▶ INSTRUCTIONS TO FOLLOW
Which lines in the records below mention the word "that"? Copy each one out.

Segment Start: MATERIAL TO PROCESS

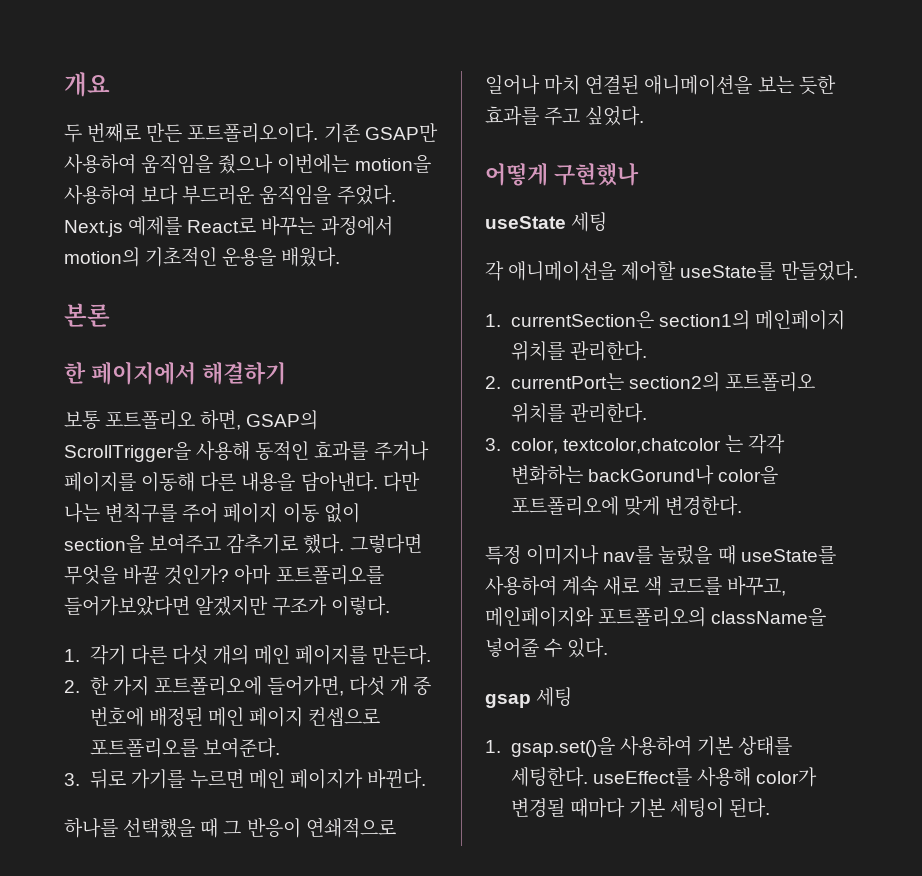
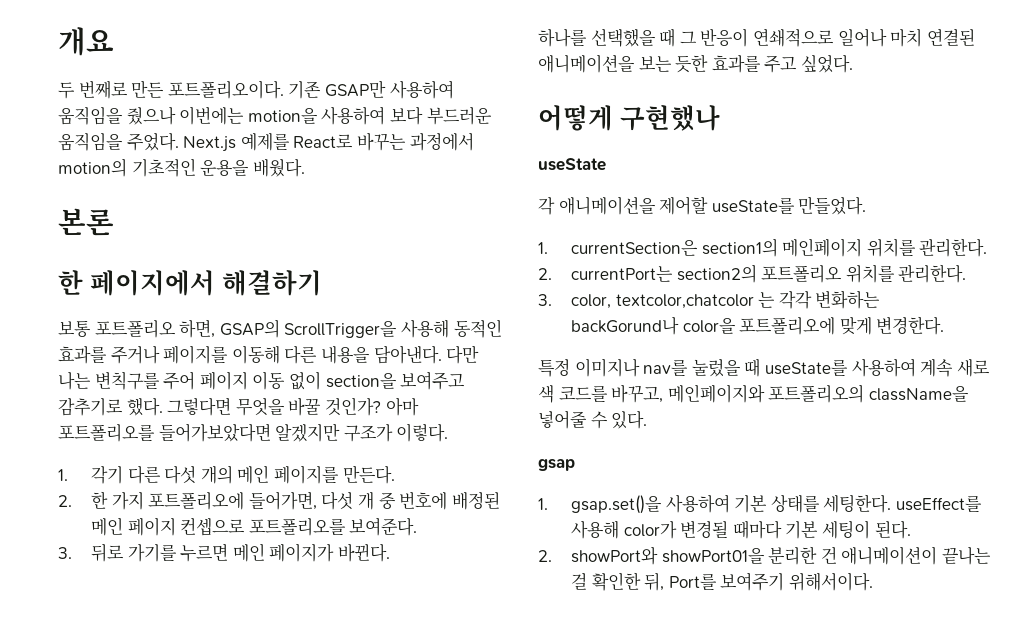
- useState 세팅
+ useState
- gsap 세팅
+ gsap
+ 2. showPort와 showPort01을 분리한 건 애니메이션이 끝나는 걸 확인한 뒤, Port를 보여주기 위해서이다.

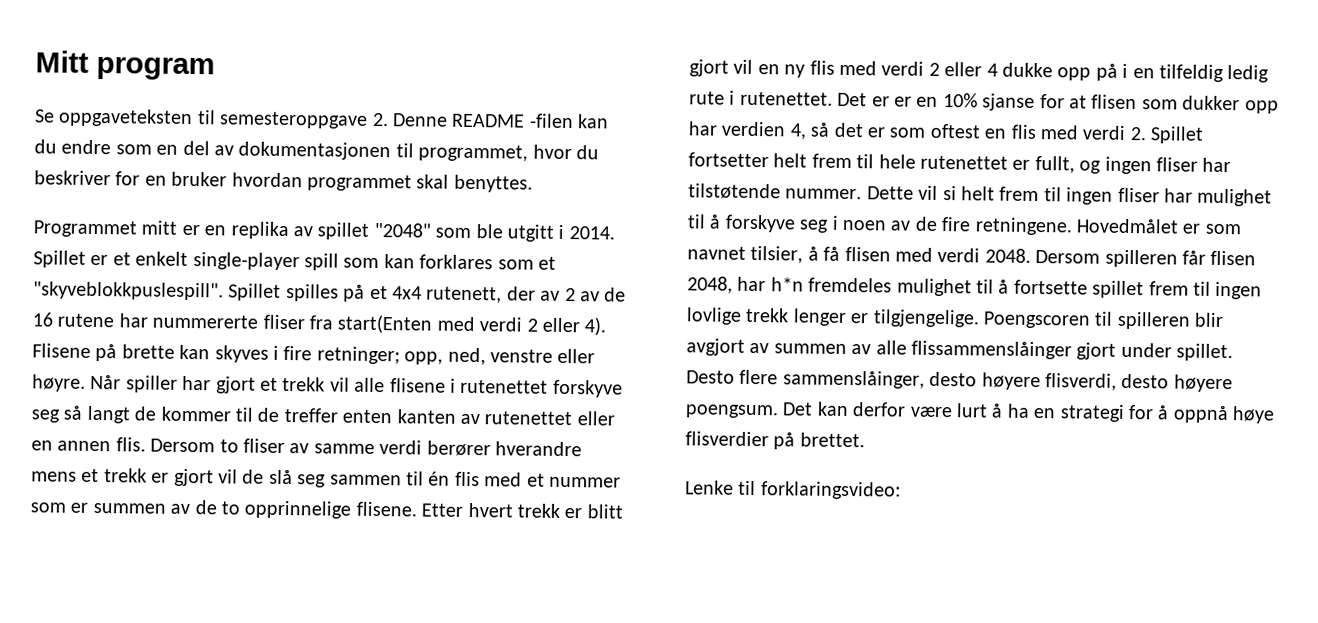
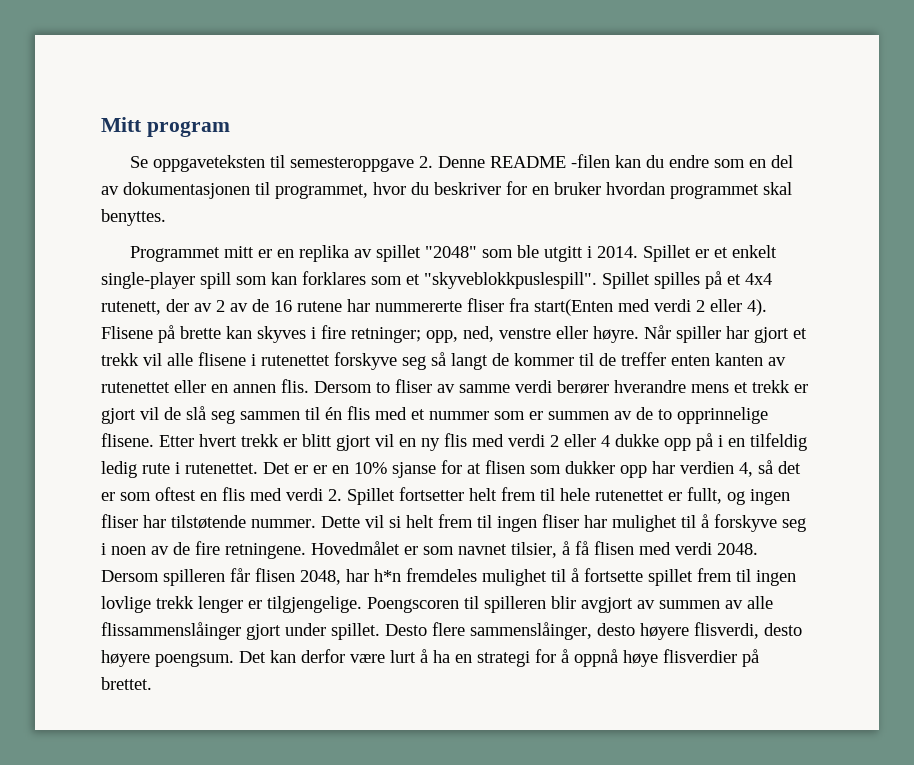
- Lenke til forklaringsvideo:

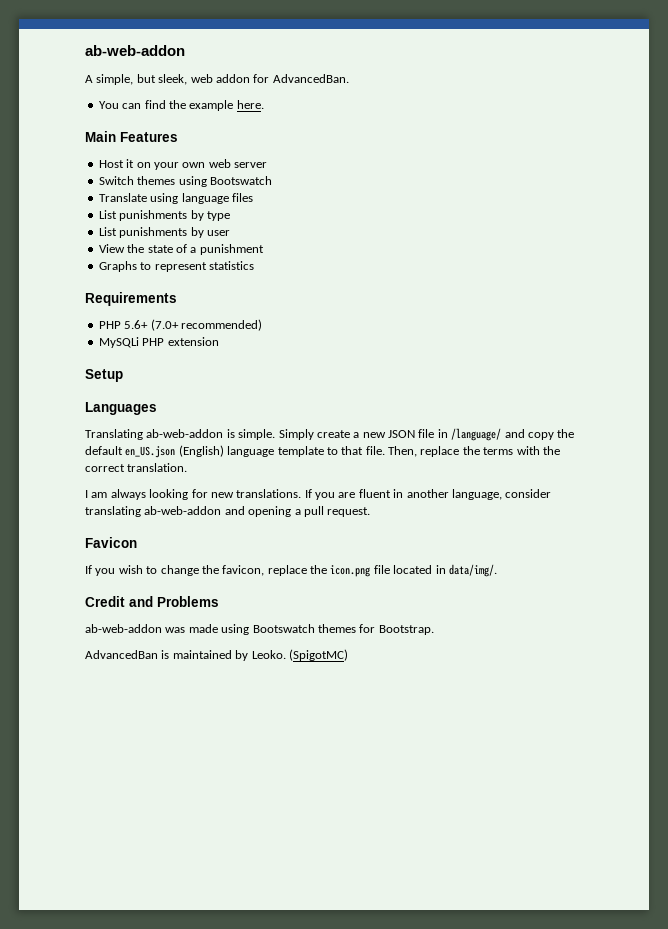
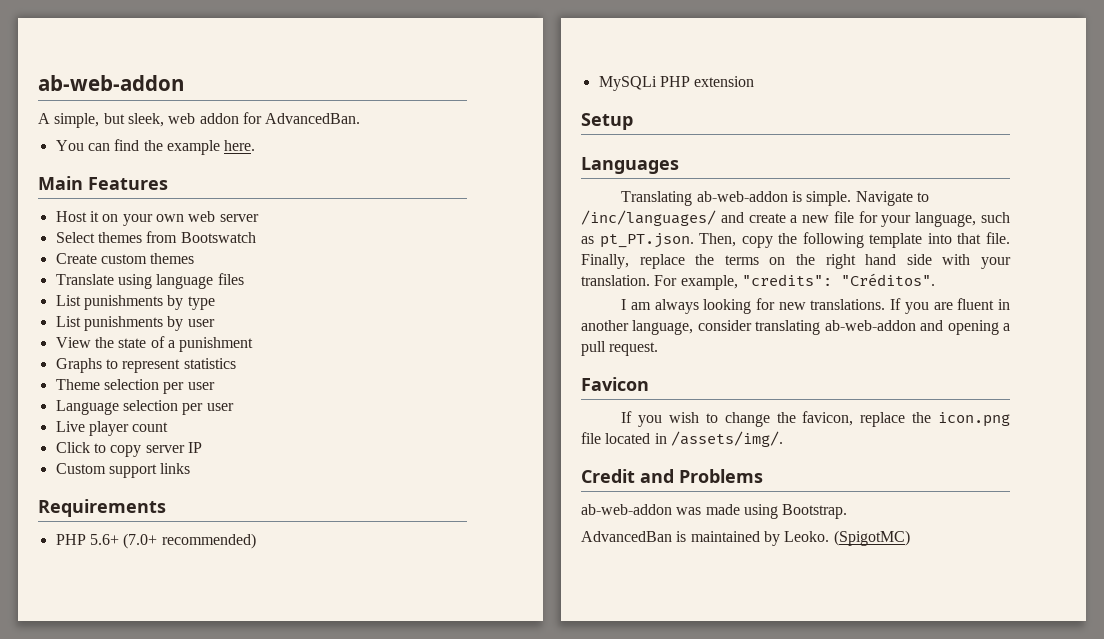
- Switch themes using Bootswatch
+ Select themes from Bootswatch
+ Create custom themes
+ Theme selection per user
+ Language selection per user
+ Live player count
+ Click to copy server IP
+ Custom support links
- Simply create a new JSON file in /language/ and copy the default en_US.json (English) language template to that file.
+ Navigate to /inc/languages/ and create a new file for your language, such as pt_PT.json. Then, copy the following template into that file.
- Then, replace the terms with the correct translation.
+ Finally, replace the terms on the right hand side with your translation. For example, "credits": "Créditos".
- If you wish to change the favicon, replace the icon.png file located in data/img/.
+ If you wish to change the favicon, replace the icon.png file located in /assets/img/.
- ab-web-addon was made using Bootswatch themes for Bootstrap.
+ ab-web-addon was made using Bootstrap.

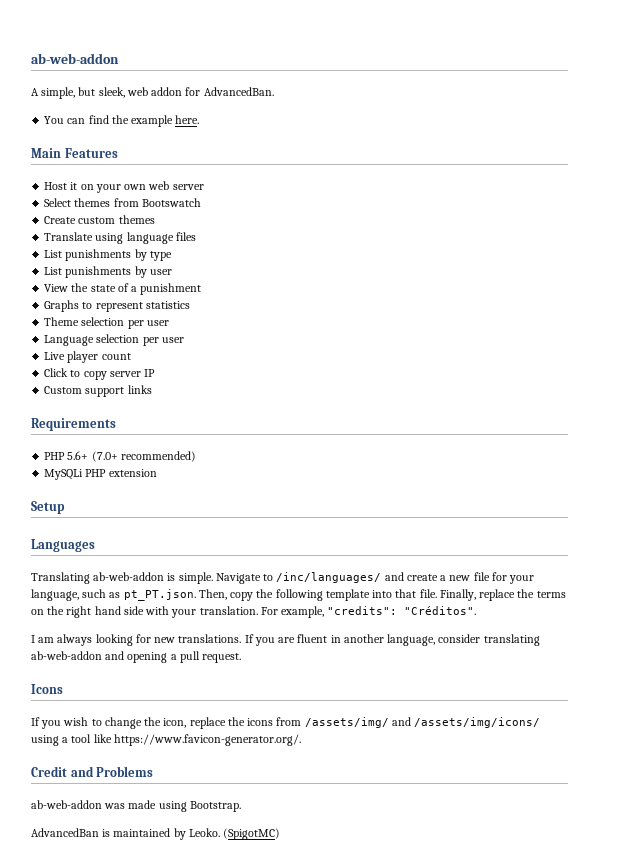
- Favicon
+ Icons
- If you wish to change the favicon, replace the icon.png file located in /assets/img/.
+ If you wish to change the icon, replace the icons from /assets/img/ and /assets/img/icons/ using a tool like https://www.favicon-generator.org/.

Segment End: MATERIAL TO PROCESS

▶ SOLUTION TO THE EXERCISE
- Simply create a new JSON file in /language/ and copy the default en_US.json (English) language template to that file.
+ Navigate to /inc/languages/ and create a new file for your language, such as pt_PT.json. Then, copy the following template into that file.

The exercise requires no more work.